如果每立方米发电功率176瓦特，可以维持1个月时间，那一个月的发电量就是126.72度、两个月就是252度、三个月则来到了378度。

Is it possible to achieve stable power generation for a long time under high power conditions?

The answer is yes.

Currently, under non-laboratory conditions, the energy conversion efficiency of extracellular electrogenic bacteria is 10-30%, while under laboratory conditions it can reach 60-70%.

And one situation needs special attention.

That is, the organic matter in the culture medium ≠ the organic matter consumed by the extracellular electrogenic bacteria.

Extracellular electrogenic bacteria can only decompose and digest a small portion of organic matter.

For example, among the extracellular electrogenic bacteria, Pseudomonas aeruginosa, its diet only includes: carbohydrates
Glucose, xylose, starch in sugars; amino acids, urea in nitrogen-containing compounds; triglycerides, phospholipids in fats; aromatic compounds.

From this we can see that many extracellular electrogenic bacteria cannot directly digest cellulose, hemicellulose and lignin in cattle and sheep manure.

If cellulose, hemicellulose and lignin can be decomposed into glucose, monosaccharides and aromatic compounds, they can be directly utilized by some extracellular electricity-producing bacteria.

In fact, a small number of extracellular electrogenic bacteria can also decompose cellulose, hemicellulose, and lignin, but the decomposition efficiency is relatively low.

What Jiang Miao has to do now is to develop extracellular electricity-producing bacteria that can efficiently decompose cellulose, hemicellulose, and lignin.
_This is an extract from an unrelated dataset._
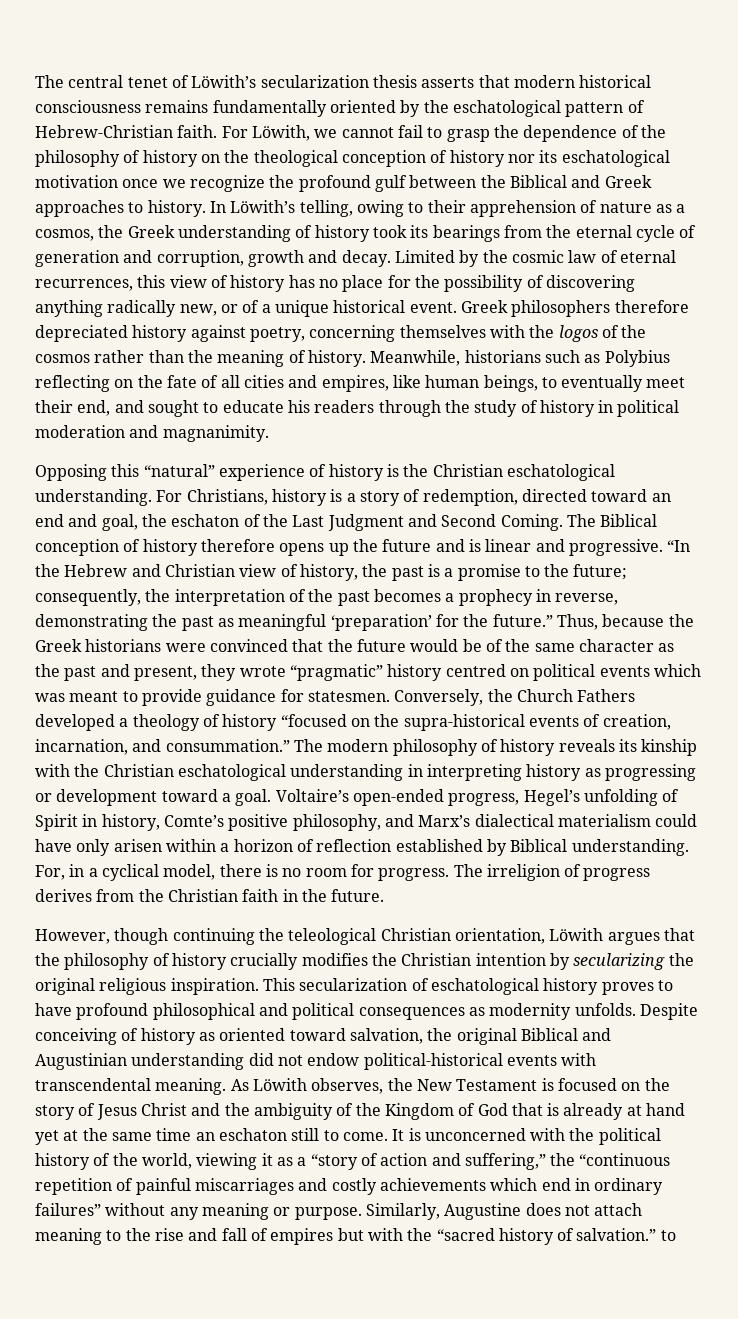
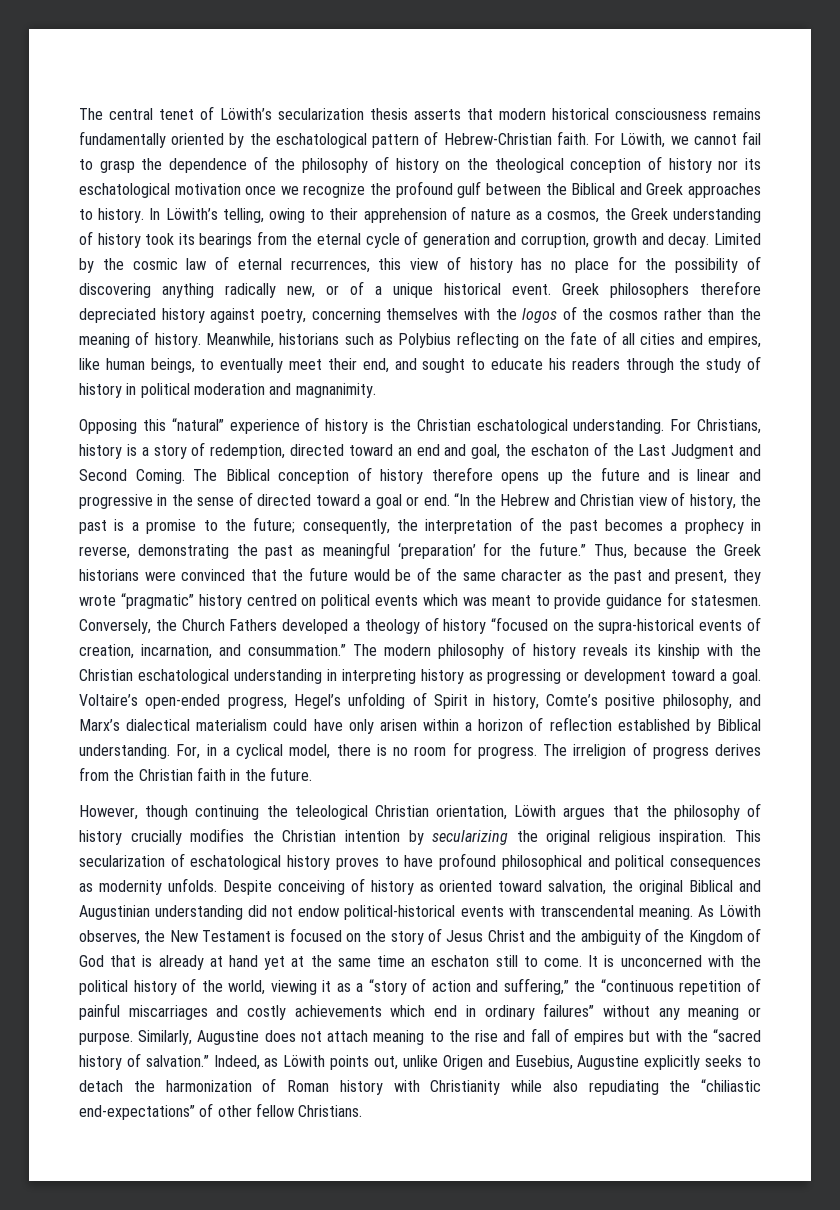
- The Biblical conception of history therefore opens up the future and is linear and progressive.
+ The Biblical conception of history therefore opens up the future and is linear and progressive in the sense of directed toward a goal or end.
- Similarly, Augustine does not attach meaning to the rise and fall of empires but with the “sacred history of salvation.” to
+ Similarly, Augustine does not attach meaning to the rise and fall of empires but with the “sacred history of salvation.” Indeed, as Löwith points out, unlike Origen and Eusebius, Augustine explicitly seeks to detach the harmonization of Roman history with Christianity while also repudiating the “chiliastic end-expectations” of other fellow Christians.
In fact, the European Union has a related scientific research team that has transformed E. coli through genetic modification technology, giving it the ability to generate electricity through metabolism, while also allowing it to decompose some hemicellulose.

It was not difficult for Jiang Miao to conduct this kind of directional research.
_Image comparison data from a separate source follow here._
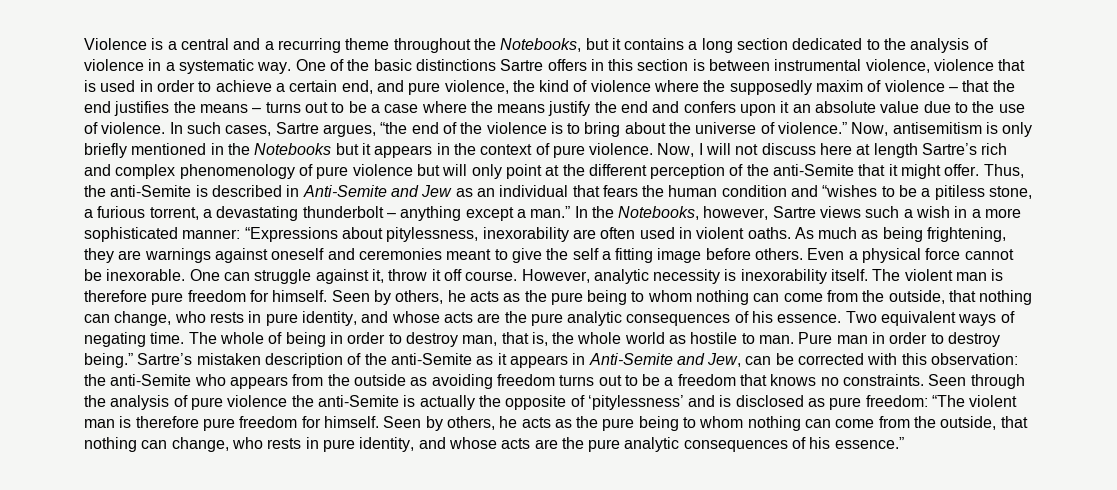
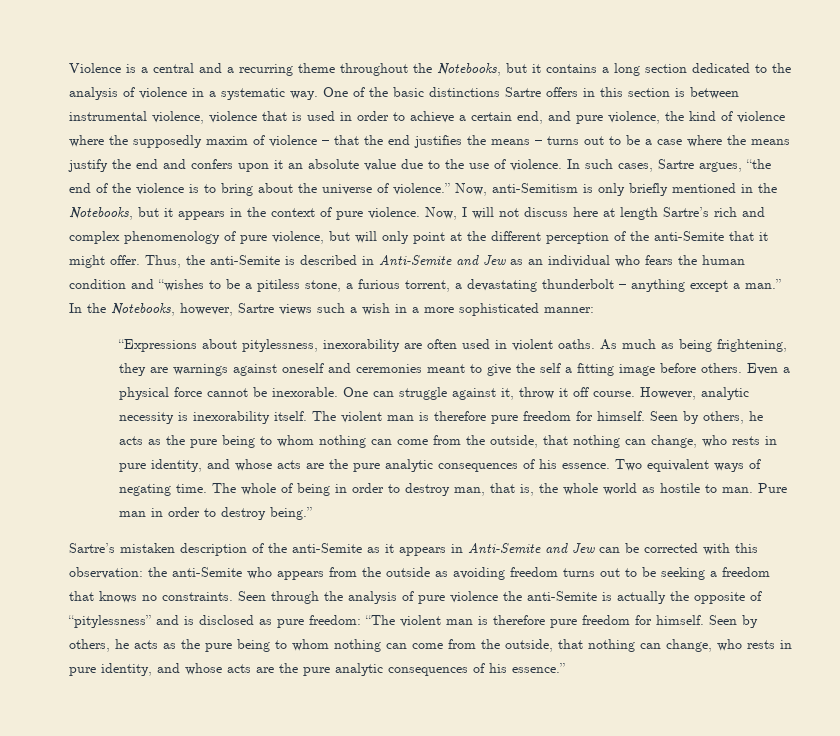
- Now, antisemitism is only briefly mentioned in the Notebooks but it appears in the context of pure violence.
+ Now, anti-Semitism is only briefly mentioned in the Notebooks, but it appears in the context of pure violence.
- Now, I will not discuss here at length Sartre’s rich and complex phenomenology of pure violence but will only point at the different perception of the anti-Semite that it might offer.
+ Now, I will not discuss here at length Sartre’s rich and complex phenomenology of pure violence, but will only point at the different perception of the anti-Semite that it might offer.
- Thus, the anti-Semite is described in Anti-Semite and Jew as an individual that fears the human condition and “wishes to be a pitiless stone, a furious torrent, a devastating thunderbolt – anything except a man.”
+ Thus, the anti-Semite is described in Anti-Semite and Jew as an individual who fears the human condition and “wishes to be a pitiless stone, a furious torrent, a devastating thunderbolt – anything except a man.”
- In the Notebooks, however, Sartre views such a wish in a more sophisticated manner: “Expressions about pitylessness, inexorability are often used in violent oaths.
+ In the Notebooks, however, Sartre views such a wish in a more sophisticated manner:
+ “Expressions about pitylessness, inexorability are often used in violent oaths.
- Pure man in order to destroy being.” Sartre’s mistaken description of the anti-Semite as it appears in Anti-Semite and Jew, can be corrected with this observation: the anti-Semite who appears from the outside as avoiding freedom turns out to be a freedom that knows no constraints.
+ Pure man in order to destroy being.”
+ Sartre’s mistaken description of the anti-Semite as it appears in Anti-Semite and Jew can be corrected with this observation: the anti-Semite who appears from the outside as avoiding freedom turns out to be seeking a freedom that knows no constraints.
- Seen through the analysis of pure violence the anti-Semite is actually the opposite of ‘pitylessness’ and is disclosed as pure freedom: “The violent man is therefore pure freedom for himself.
+ Seen through the analysis of pure violence the anti-Semite is actually the opposite of “pitylessness” and is disclosed as pure freedom: “The violent man is therefore pure freedom for himself.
Screening and cultivating efficient specialized extracellular electricity-producing bacteria is Jiang Miao's forte.

He doesn't even need to use genetic modification technology. He can directly force the extracellular electricity-producing bacteria to mutate through various artificial environmental pressures. Bacteria reproduce very quickly and mutate very quickly, which is very beneficial for the specialized cultivation of bacterial species.
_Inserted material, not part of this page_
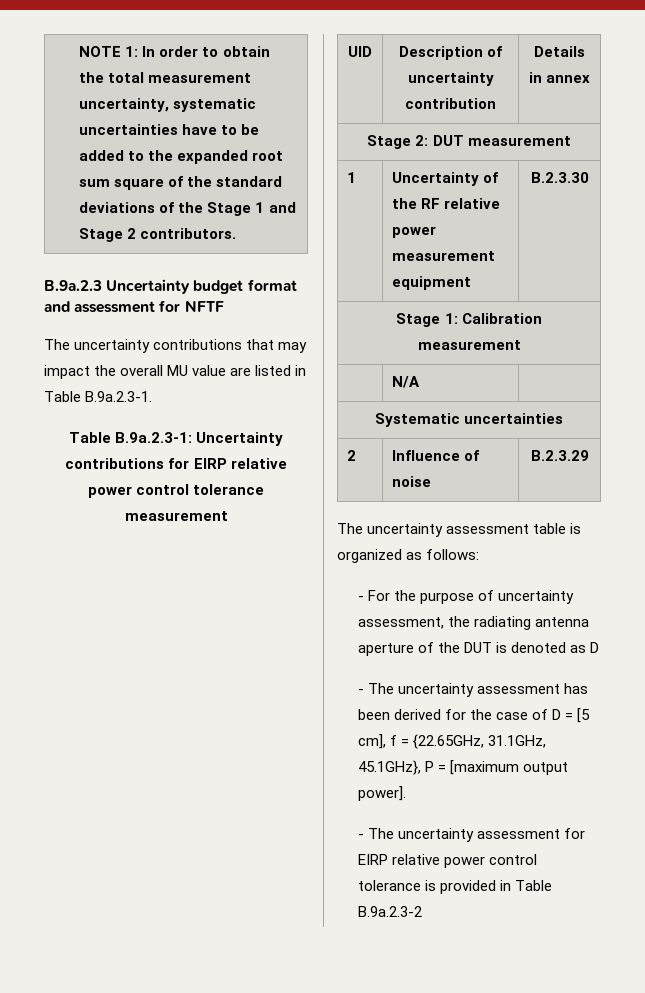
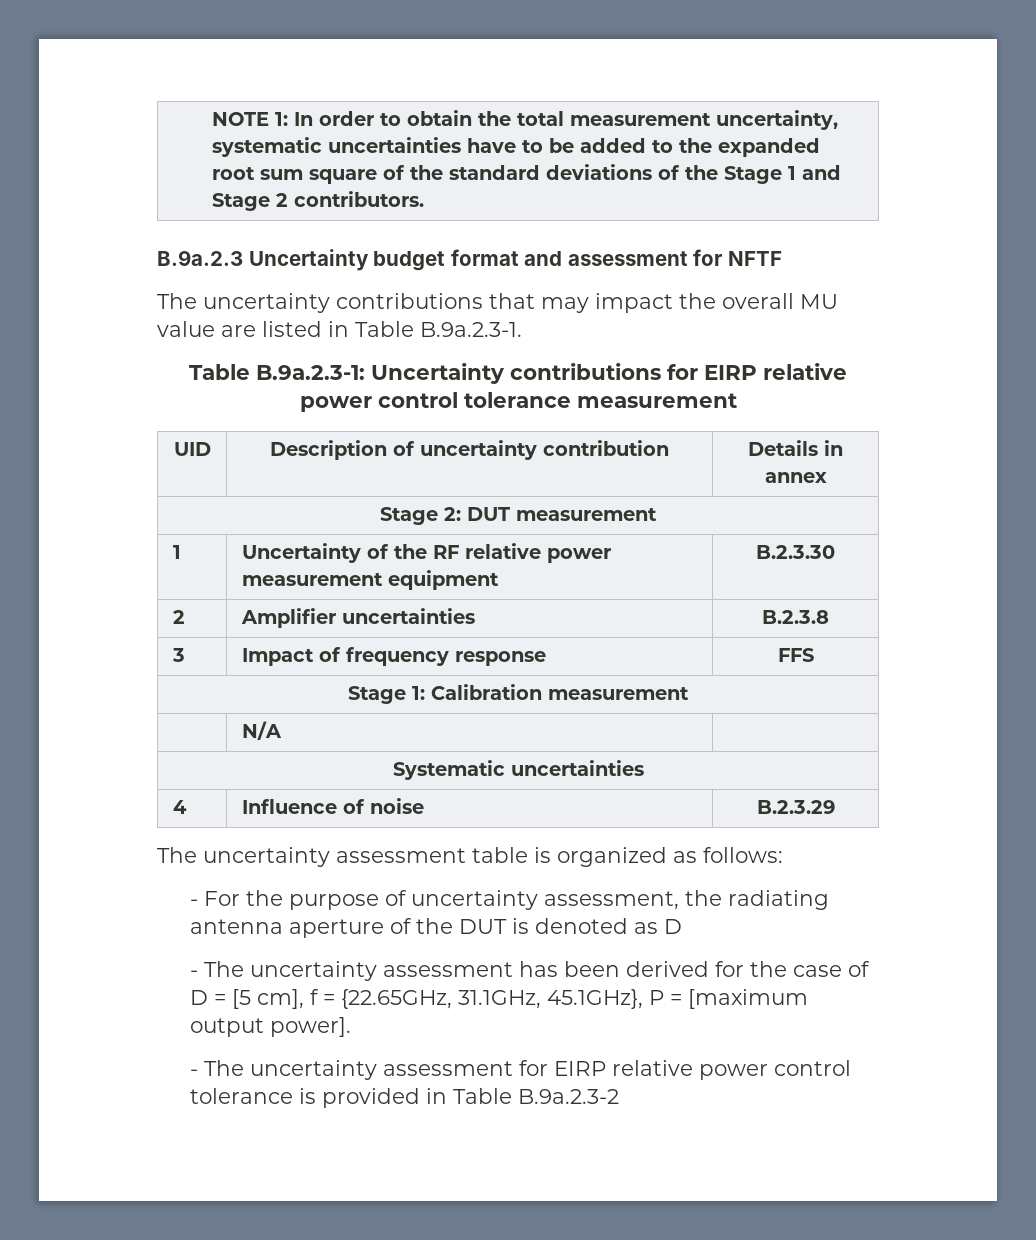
+ 2 | Amplifier uncertainties | B.2.3.8
+ 3 | Impact of frequency response | FFS
- 2 | Influence of noise | B.2.3.29
+ 4 | Influence of noise | B.2.3.29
Using electric current, pH, chemicals, freezing, high temperature, ultraviolet rays and other means, as well as various simulated cultivation environments, it only took Jiang Miao three days to obtain a specialized extracellular electricity-producing bacteria.

The parent strain of this extracellular electrogenic bacteria is the Erwinia billingiae QL-Z3 strain of the genus Erwinia. According to its original characteristics, if lignin is used as the only carbon source, its lignin degradation rate can reach 25.24%.

After multiple mutations and screening and cultivation, the bacteria can not only degrade lignin, but also cellulose and hemicellulose, with the highest degradation rate reaching about 97%.

Of course, this optimal degradation rate is definitely not so easy to achieve.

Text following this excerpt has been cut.